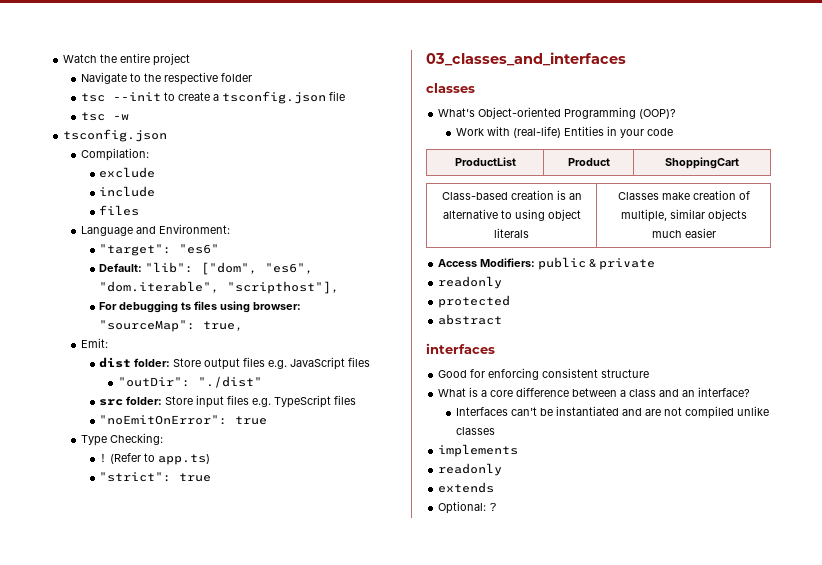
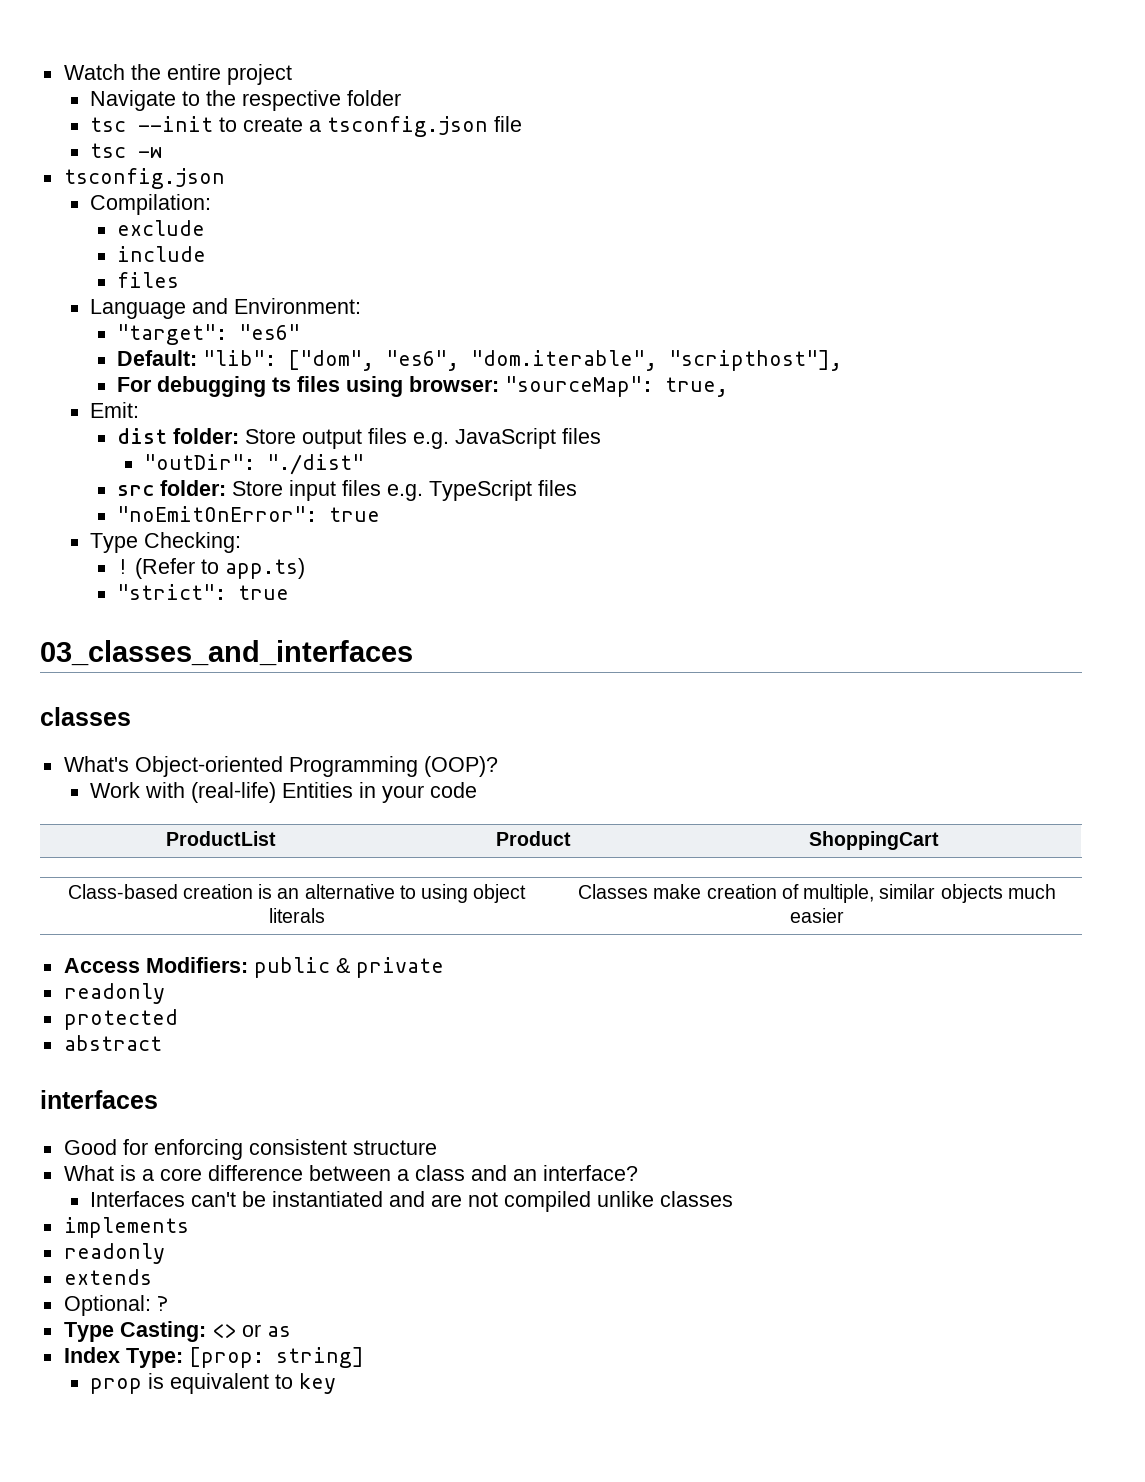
(498, 507) none -> [63,1321,291,1342] [63,1347,364,1368] [90,1373,337,1394] // Type Casting: <> or as // Index Type: [prop: string] // prop is equivalent to key

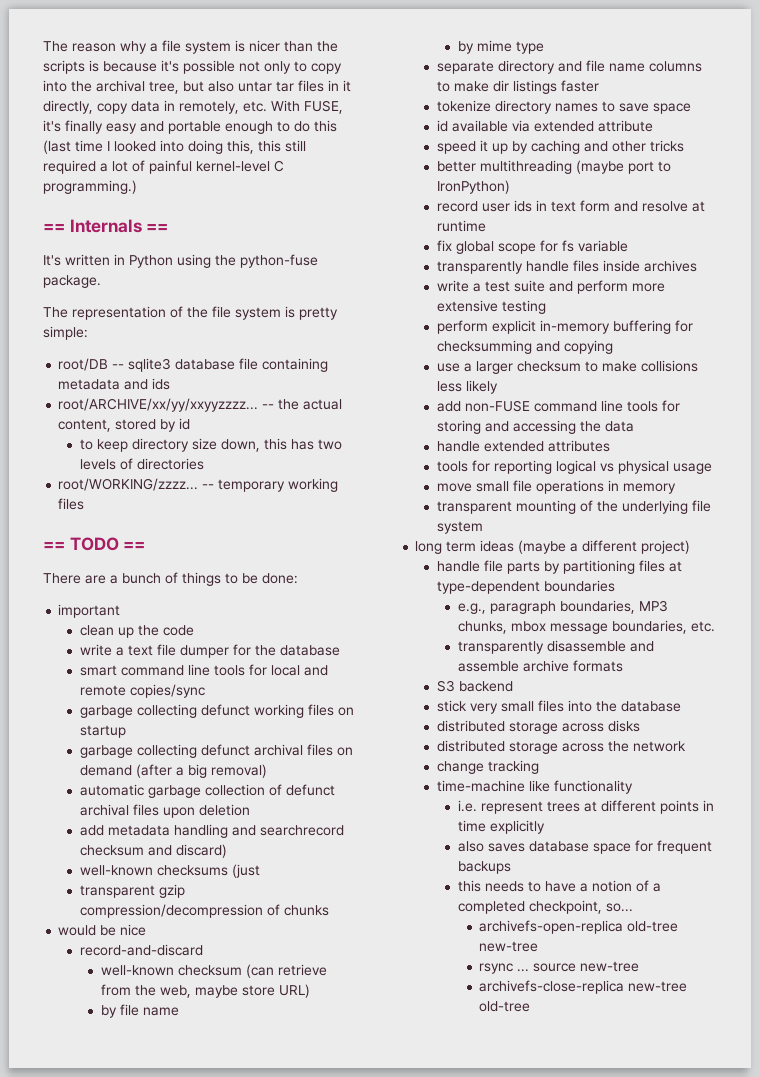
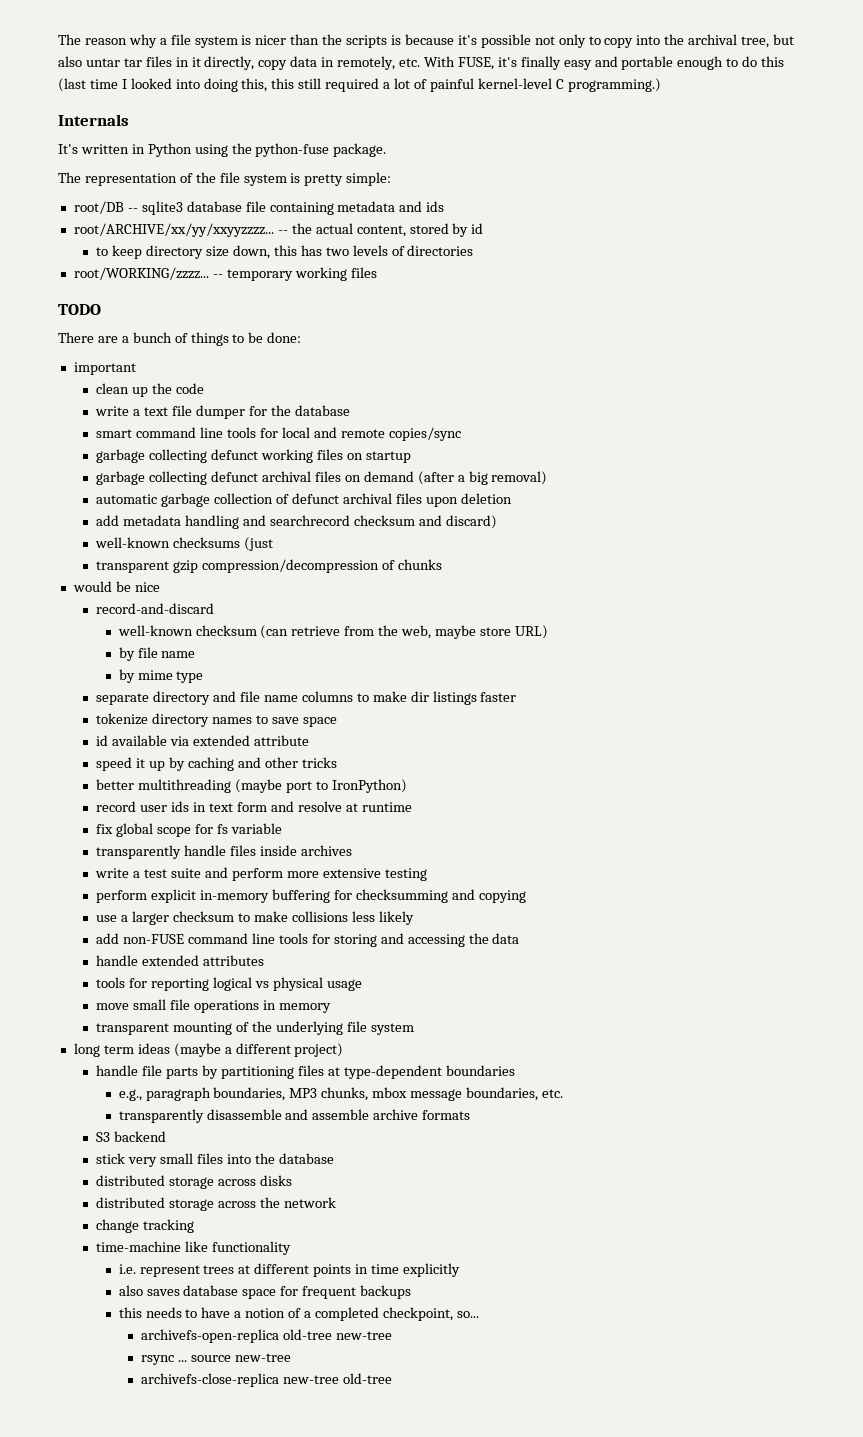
[43,224,65,232] == -> (661, 85) none
[146,224,169,232] == -> (129, 120) none
[43,542,65,550] == -> (377, 272) none
[123,542,146,550] == -> (101, 309) none

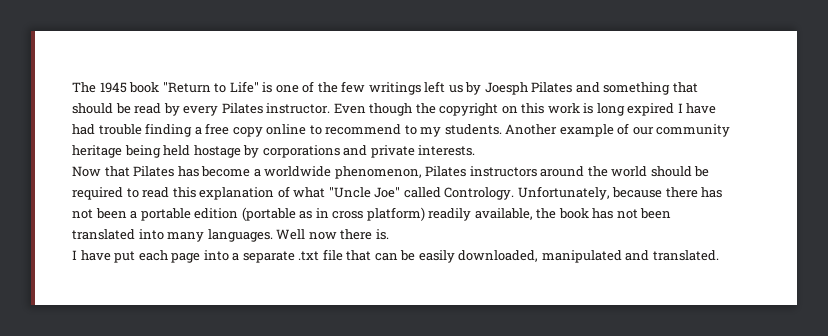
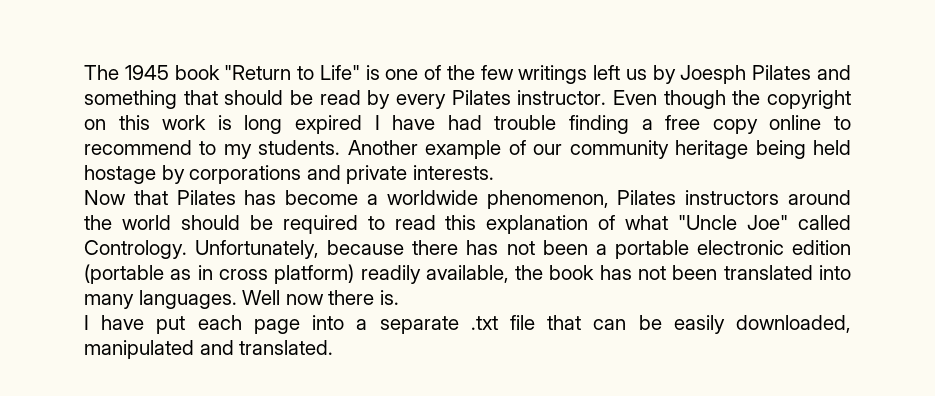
(191, 214) none -> [696,240,784,255] electronic

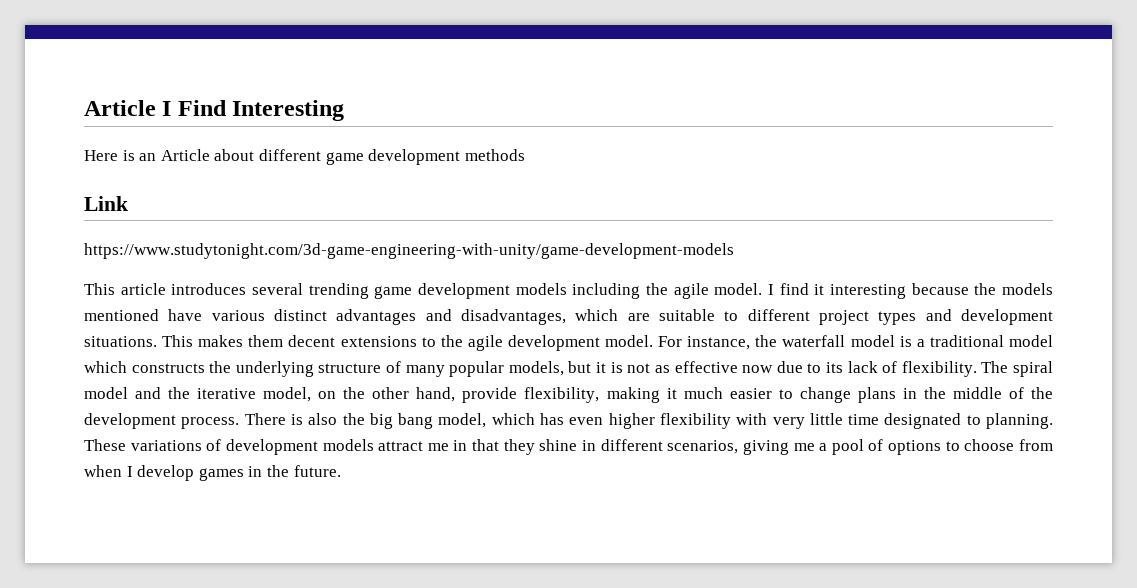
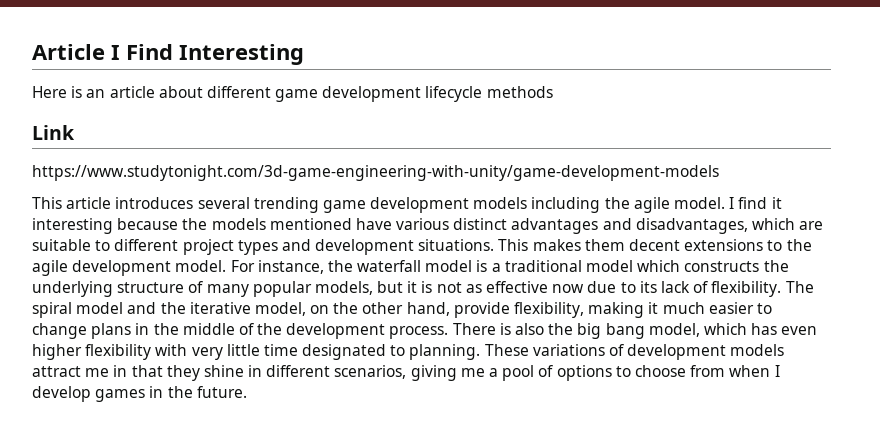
[160,149,210,161] Article -> [109,86,155,98] article
(461, 157) none -> [425,86,483,102] lifecycle

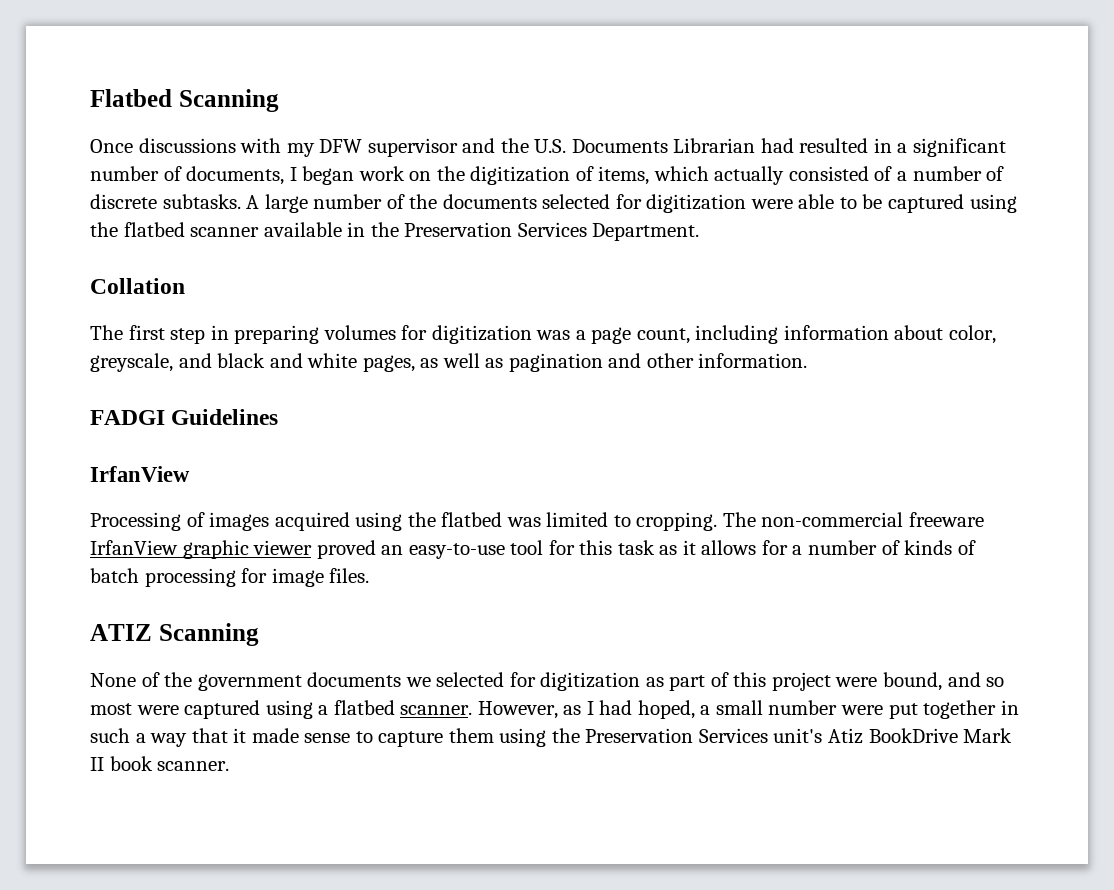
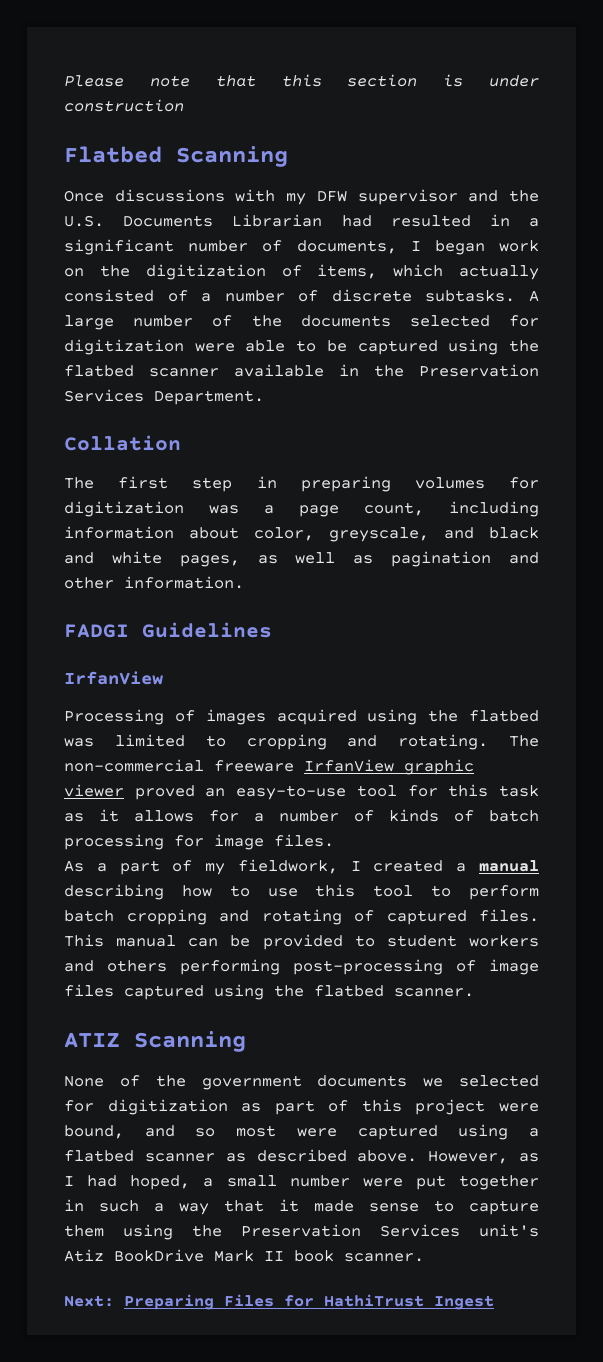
(90, 98) none -> [64,74,539,87] [64,99,184,112] Please note that this section is under construction //
[636,512,718,531] cropping. -> [246,734,489,750] cropping and rotating.
(370, 575) none -> [64,859,539,875] [64,884,539,900] [64,909,539,925] [64,934,539,950] [64,959,539,975] [64,984,474,1000] // As a part of my fieldwork, I created a manual describing how to use this tool to perform batch cropping and rotating of captured files. This manual can be provided to student workers and others performing post-processing of image files captured using the flatbed scanner.
[400,705,473,715] scanner. -> [144,1149,418,1162] scanner as described above.
(230, 766) none -> [64,1294,494,1310] // Next: Preparing Files for HathiTrust Ingest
== == ==
What the task requires
Exactly and only the lines from the line containing "(90, 98) none" through the final line of the records above must be returned.

Your solution
(90, 98) none -> [64,74,539,87] [64,99,184,112] Please note that this section is under construction //
[636,512,718,531] cropping. -> [246,734,489,750] cropping and rotating.
(370, 575) none -> [64,859,539,875] [64,884,539,900] [64,909,539,925] [64,934,539,950] [64,959,539,975] [64,984,474,1000] // As a part of my fieldwork, I created a manual describing how to use this tool to perform batch cropping and rotating of captured files. This manual can be provided to student workers and others performing post-processing of image files captured using the flatbed scanner.
[400,705,473,715] scanner. -> [144,1149,418,1162] scanner as described above.
(230, 766) none -> [64,1294,494,1310] // Next: Preparing Files for HathiTrust Ingest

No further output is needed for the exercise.